Règlement machines 2023/1230 : entre contraintes et opportunités

Le 28/02/2025 à 17:01

Le nouveau règlement machines de l’Union européenne entrera en vigueur dans deux ans. Cela signifie que les constructeurs de machines, les intégrateurs et les utilisateurs finaux n’ont plus que 24 mois pour faire l’état des lieux de l’existant et se mettre en conformité.

Au total, 80 % des constructeurs français de machines d’emballage que nous avons interrogés sont actuellement en phase d’analyse des nouvelles exigences. Certaines, comme l’ergonomie, ont déjà été intégrées et sont un élément de différenciation. D’autres, comme l’interaction homme/machine et la protection contre la corruption vont devoir faire l’objet d’ajustements. Comment utiliser cette phase pour créer des opportunités, notamment en matière de cybersécurité ? Nous sommes allés poser la question à Hervé Bodinier, directeur général de la société eXcelsior Safety et spécialiste de la sécurité industrielle.

Rappelons au préalable que le nouveau règlement européen remplacera la directive 2006/42/CE et qu’il concerne en premier lieu la sécurité des personnes. Les EESS (exigences essentielles de santé et de sécurité) y ont été revues à l’aune des évolutions technologiques et des lacunes observées.

L’une des grandes évolutions à souligner est l’obligation de soumettre les machines les plus dangereuses (listées dans l’annexe I du règlement) à la certification par un tiers, en lieu et place d’une autocertification. Qu’ils se pensent concernés ou non, c’est donc par la lecture de cette annexe que devrait commencer toute démarche de mise en conformité des constructeurs.

La cybersécurité, par contre, concerne tout le monde. Et elle fait (« enfin », diront certains) son entrée en force dans le règlement machines. « Le risque cyber est pris en compte par les opérateurs d’importance vitale (OIV) depuis la loi LPM 2015 et pour les opérateurs de services essentiels (OSE) depuis 2018 par l’ANSSI. Il va devenir un sujet majeur pour 25 000 sociétés en France, dont de nombreuses IAA et sous-traitants, avec l’arrivée de NIS 2, prévue pour octobre 2024 et estimée pour juin 2025. Les constructeurs n’auront pas d’autre choix que de démontrer et documenter la prise en compte et la maîtrise des risques cyber de leurs machines », précise Hervé Bodinier, qui ajoute : « cela concerne les machines neuves, mais pas seulement. Les anciennes installations devront se mettre en conformité avec les exigences cyber NIS2, LPM, IEC62443… et en cas de modification machine, elles devront aussi prendre en compte la nouvelle règlementation machine. Il est grand temps pour les utilisateurs finaux, intégrateurs, de faire également un audit cybersécurité de toutes les machines en exploitation pour préparer leur mise à niveau, car cela ne se fera pas en un claquement de doigts. »

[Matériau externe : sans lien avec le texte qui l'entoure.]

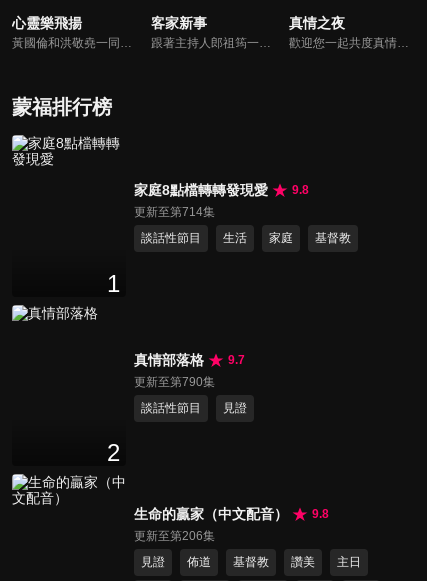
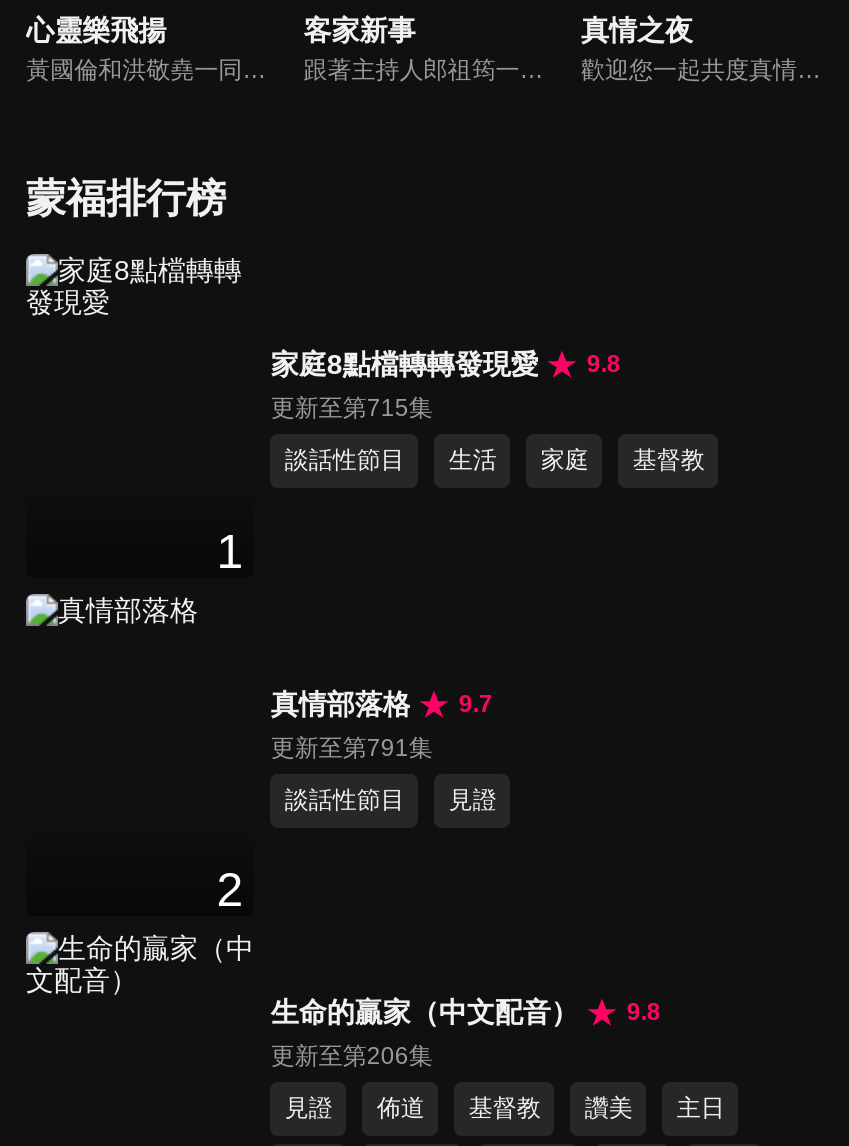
- 更新至第714集
+ 更新至第715集

- 更新至第790集
+ 更新至第791集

Pour lui, le nouveau règlement européen est une opportunité, plus qu’une contrainte : « la cybersécurité est toujours mieux assurée en privilégiant le hardware au software, si possible. Le règlement machines et la directive NIS2 peuvent être l’opportunité de sécuriser nos installations industrielles de manière intelligente, et de passer à l’industrie du futur (4.0) de manière sereine. Mais il va falloir que les différents intervenants et les différentes fonctions dans l’entreprise soient capables de s’ouvrir aux besoins les uns des autres. Ce point est, selon moi, d’autant plus crucial dans l’agroalimentaire, où l’on connecte beaucoup de machines très différentes. »

La sécurité des lignes de production est finalement, pour Hervé Bodinier, le résultat d’un juste équilibre entre ouverture (demande de données dans le cadre de la directive CSRD, par exemple) et fermeture (sécurisation des réseaux dans le cadre de NIS2). « Je ne crois pas que l’on puisse imaginer se passer de machines communicantes ou d’IA : les industriels ont besoin de faire remonter des données, les constructeurs peuvent avoir besoin des données, voire de logiciels pour améliorer leurs machines. En même temps, les cybercriminels sont en avance car ils utilisent l’IA depuis longtemps ; il faut donc aussi des procédures de sécurité encore plus strictes, dès lors que l’information descend vers les machines. Et surtout, il faut un plan de continuité et reprise d’activité pour redémarrer rapidement les machines lorsque l’attaque se produira. Car elle se produira », conclut-il.